Introduction
Imagine you have a set of data that consists of two types of points. We will call them type A and type B. When you plot out the points type A points are on one side and type B are on the other side, so to divide them it’s simple enough just draw a line between the two sides. But what if it wasn’t that easy, What if when you plotted them some of the type A points were on the B side and vice versa?
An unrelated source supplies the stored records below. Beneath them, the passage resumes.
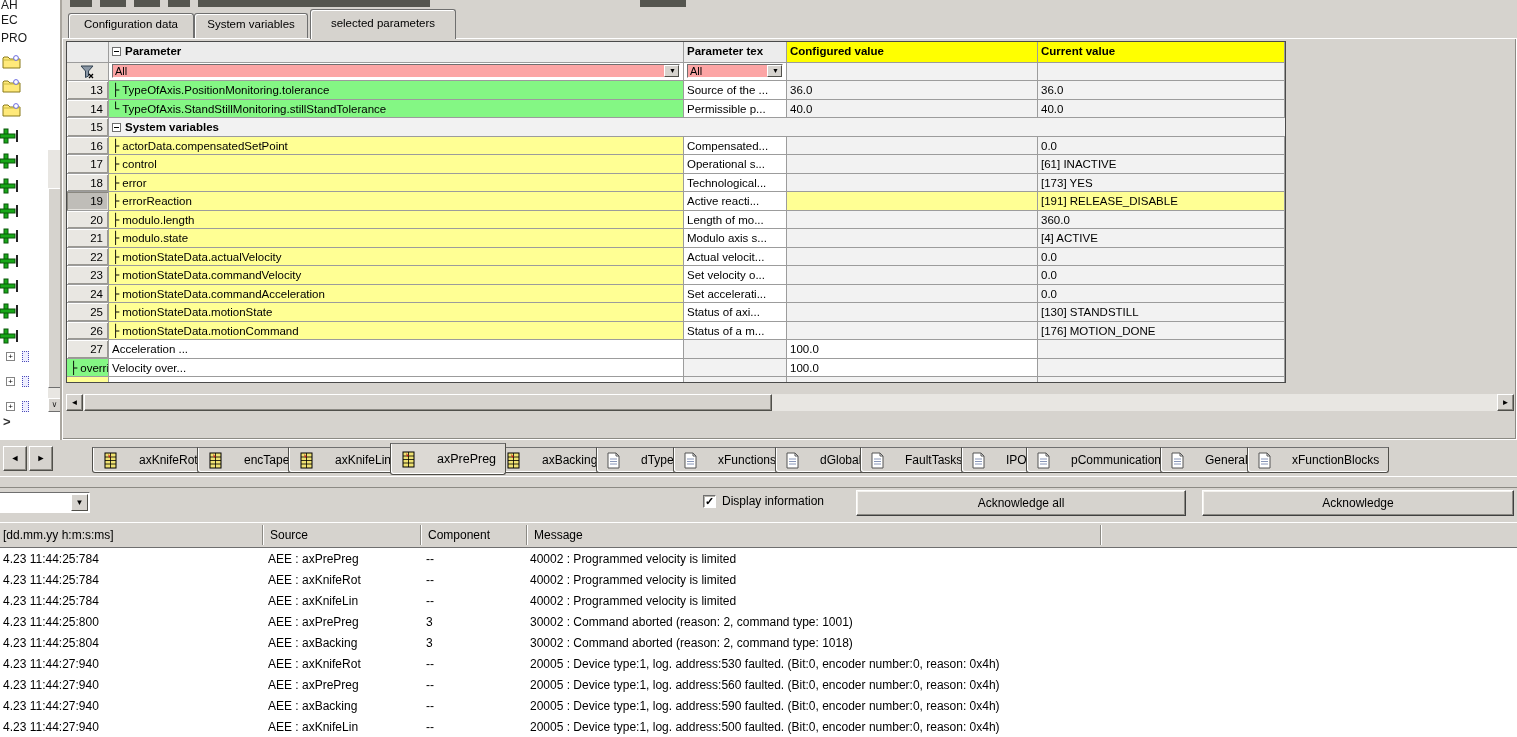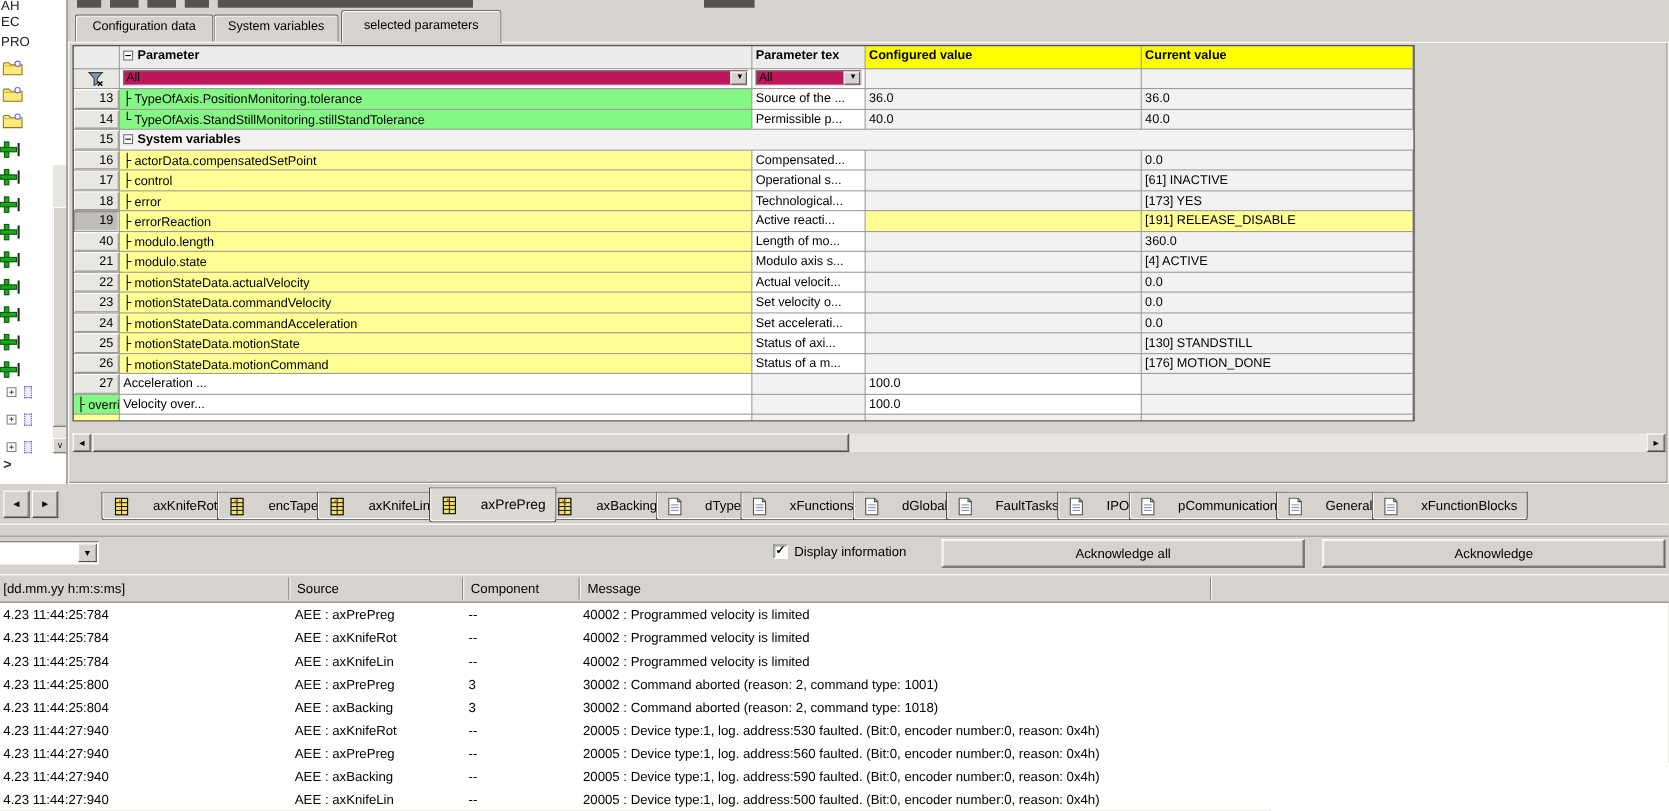--- a/index.html
+++ b/index.html
@@ -33,21 +33,21 @@
   .numcell { background:#e9e7e2 !important; text-align:right; padding-right:5px !important; box-shadow:inset 1px 1px #fff, inset -1px -1px #9a9892; }
   .numcell.sel { background:#bfbdb8 !important; box-shadow:inset 1px 1px #8a8880, inset -1px -1px #e5e3de; }
   .bg-green { background:#84f784 !important; }
   .bg-yellow { background:#ffff94 !important; }
   .bg-grey { background:#f2f2f2 !important; }
   .bg-white { background:#fff !important; }
   .treeglyph { font-family:"DejaVu Sans Mono", monospace; font-size:12px; margin-right:3px; }
   .minusbox { display:inline-block; width:9px; height:9px; border:1px solid #6f6f6f; background:#fff; position:relative; vertical-align:-1px; margin-right:4px; }
   .minusbox i { position:absolute; left:1px; top:3px; width:5px; height:1px; background:#000; }
   .groupcell { grid-column:2 / -1; background:#f2f2f2 !important; font-weight:bold; }
-  .combo { display:flex; height:14px; margin-top:0; border:1px solid; border-color:#6f6f6f #fff #fff #6f6f6f; background:#be185d; align-items:center; }
+  .combo { display:flex; height:14px; margin-top:0; border:1px solid; border-color:#6f6f6f #fff #fff #6f6f6f; background:#fca5a5; align-items:center; }
   .combo span { flex:1; padding-left:2px; font-size:11px; line-height:12px; }
   .combo .cbtn { width:15px; height:12px; background:#d6d3ce; border:1px solid; border-color:#fff #504f4a #504f4a #fff; font-size:7px; text-align:center; line-height:10px; flex:none; }
   .filtercell { background:#e9e7e2 !important; display:flex; align-items:center; justify-content:center; }
 
   
   #hscroll { position:absolute; left:3px; top:355px; width:1448px; height:17px; background:#e8e6e2; }
   #hscroll .sbtn { position:absolute; top:0; width:17px; height:17px; background:#d6d3ce; border:1px solid; border-color:#fff #504f4a #504f4a #fff; box-shadow:inset -1px -1px #8c8a84; font-size:8px; text-align:center; line-height:15px; }
   #hscroll .thumb { position:absolute; left:18px; top:0; width:688px; height:17px; background:#d6d3ce; border:1px solid; border-color:#fff #504f4a #504f4a #fff; box-shadow:inset -1px -1px #8c8a84; }
 
   
@@ -260,21 +260,21 @@
       <div class="bg-white">Technological...</div>
       <div class="bg-grey"></div>
       <div class="bg-grey">[173] YES</div>
       <div class="bg-grey"></div>
       <div class="numcell sel">19</div>
       <div class="bg-yellow"><span class="treeglyph">├</span>errorReaction</div>
       <div class="bg-white">Active reacti...</div>
       <div class="bg-yellow"></div>
       <div class="bg-yellow">[191] RELEASE_DISABLE</div>
       <div class="bg-yellow"></div>
-      <div class="numcell">40</div>
+      <div class="numcell">20</div>
       <div class="bg-yellow"><span class="treeglyph">├</span>modulo.length</div>
       <div class="bg-white">Length of mo...</div>
       <div class="bg-grey"></div>
       <div class="bg-grey">360.0</div>
       <div class="bg-grey"></div>
       <div class="numcell">21</div>
       <div class="bg-yellow"><span class="treeglyph">├</span>modulo.state</div>
       <div class="bg-white">Modulo axis s...</div>
       <div class="bg-grey"></div>
       <div class="bg-grey">[4] ACTIVE</div>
Well, this is where you would use a support vector classifier. Well, that is what a video by Cassie Kozyrkov in her course Making Friends with Machine Learning discusses(link to video found here).
Summary of Article
The video starts out by discussing what support vectors are. These are the “points that matter” when you are classifying data in this way(drawing a line between the two types of points to classify them). They are the points that are close to the line that you draw. If one of those points moves a little bit you are much more likely to need to change the line vs. if a point well within its section moves a little bit. The video then gets into the scenario I depicted above where some of the type A points are on the type B side and vice versa. Here you would use a support classifier, and what this would do is penalize the points that were on the opposite side and still draw the line in between the two sides. This is better because it allows you to keep the general trend of the data while taking into consideration that there are some points of type A that are on the type B side and vice versa. This reduces the probability of overfitting to your specific sample of the overall population and increases the chances that your model can be applied to more data and still hold its accuracy.
My Take
Overall, I really liked this article. It helped explain a very complicated-sounding concept in layman’s terms. I also really liked how Cassie started out by explaining what a support vector is and then moved into support vector classifiers. That step in explaining the foundation and then moving on to the more advanced concept really helped me understand these concepts. I also really liked Cassie’s visuals in her talk because they helped me understand these classifiers and how they draw these lines to separate data into groups. One thing I didn’t like about the video was how it started in what felt like a very abrupt spot, and the audience didn’t feel like they had all the context they needed to understand the slides and what Cassie was talking about so I wish that the video would have started earlier to understand the scenario being described in the first parts of the video.
Conclusion
All in all, this was a great article. It helped me understand complex concepts easily, and the visualizations were really good in aiding with that learning. I wish that more context was given at the beginning of the video. But overall, it is a really great video and I highly recommend you check it out(link to video found here).